Get the test kit and see. Hopefully you get it figured out.


----------



## AJFrechette (May 25, 2011)

Hi Folks,

Yes, I have the heads off now so i can't check for exhaust gasses in the coolant but I was suspicious of how fast it heated up and built up pressure. The gaskets looked like they had a good seal around them, but it's probably hard to see a small leak like that I would guess? I checked the thermostat and it is opening (you can see the flow in that video), but i will check it again in a pot of water and a thermocouple. 

As for the timing, I will gladly take your guidance. The car never backfired and frankly ran very well other than this nagging issue of getting hot on freeway driving. Always started instantly (unless it sat for a week or two, started hot fine, really all was well). 

Just waiting for parts now. I ordered an adjustable vacuum advance and a curve kit but given the importance i will use your guidance and have a professional look at it.
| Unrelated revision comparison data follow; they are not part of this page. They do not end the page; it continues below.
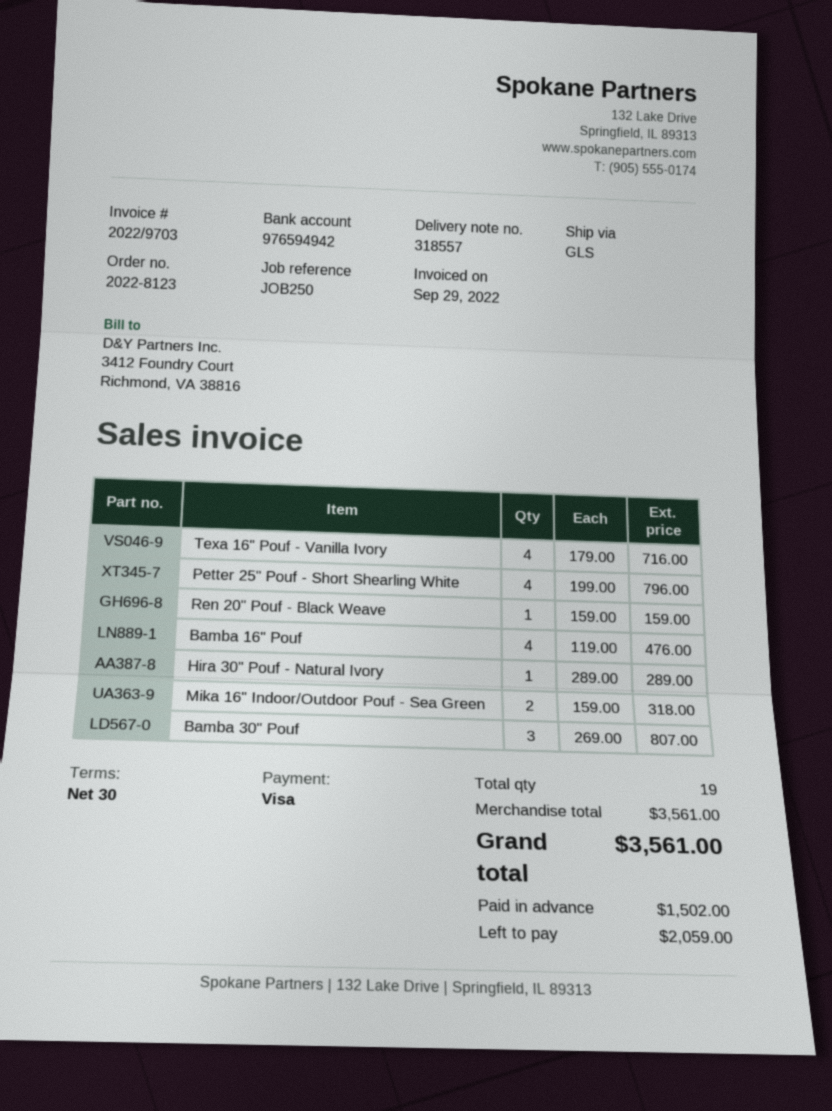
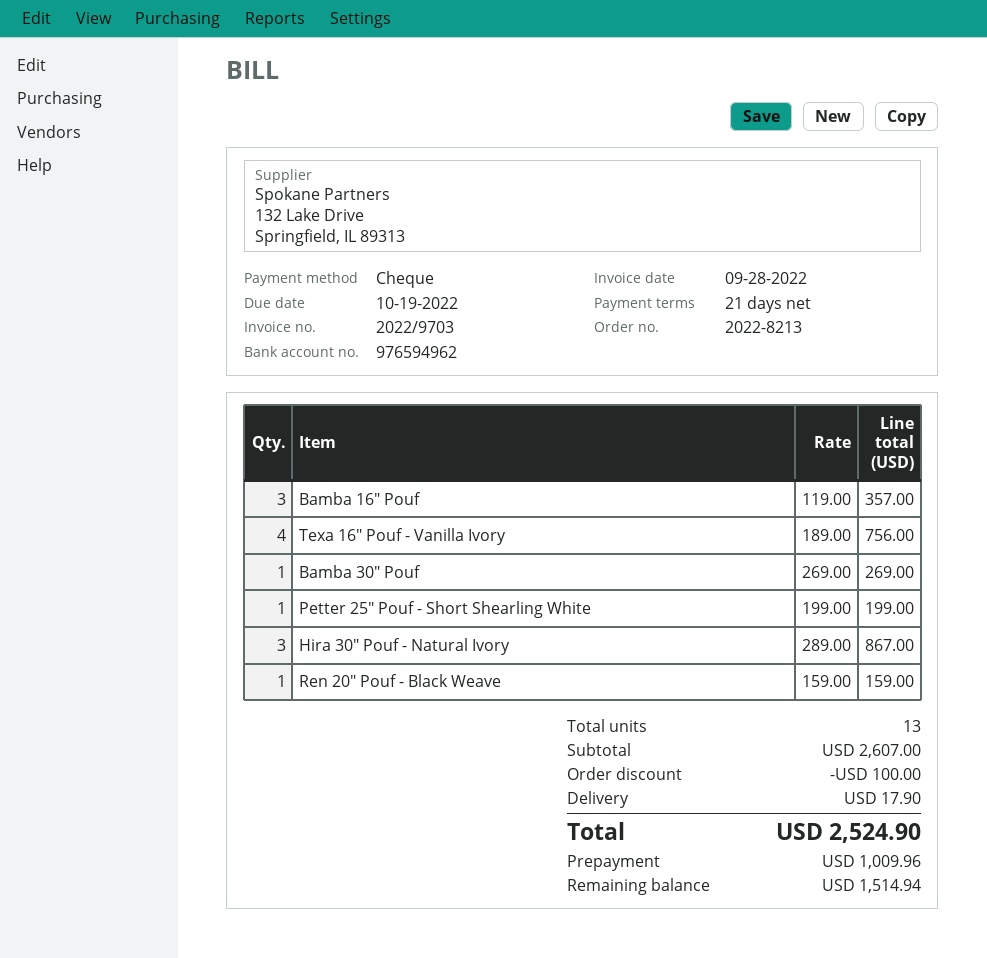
order number: 2022-8123 -> 2022-8213
invoice date: 2022-09-29 -> 2022-09-28
payment terms: 30 days -> 21 days
payment method: Visa -> cheque
bank account: 976594942 -> 976594962
Texa 16" Pouf - Vanilla Ivory: 4 x 179.00 = 716.00 -> 4 x 189.00 = 756.00
Petter 25" Pouf - Short Shearling White: 4 x 199.00 = 796.00 -> 1 x 199.00 = 199.00
Bamba 16" Pouf: 4 x 119.00 = 476.00 -> 3 x 119.00 = 357.00
Hira 30" Pouf - Natural Ivory: 1 x 289.00 = 289.00 -> 3 x 289.00 = 867.00
Mika 16" Indoor/Outdoor Pouf - Sea Green: 2 x 159.00 = 318.00 -> none
Bamba 30" Pouf: 3 x 269.00 = 807.00 -> 1 x 269.00 = 269.00
total quantity: 19 -> 13
subtotal: 3561.00 -> 2607.00
discount: none -> 100.00
shipping: none -> 17.90
total: 3561.00 -> 2524.90
deposit: 1502.00 -> 1009.96
balance: 2059.00 -> 1514.94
It was set up originally by pretty reputable guy here in PDX at Majhor Murray. They put the stage 1 quadrajet on it and set it up initially, but it always had this "hot on the freeway issue". Interesting that this stage one is claimed to be for a Yak but it's actually off of a 78 Chevy. Presumably they go through them and drill them out and rejet them etc. 

On the topic of timing, these factory HEI distributors can deliver that much timing without customizing the weights and such? 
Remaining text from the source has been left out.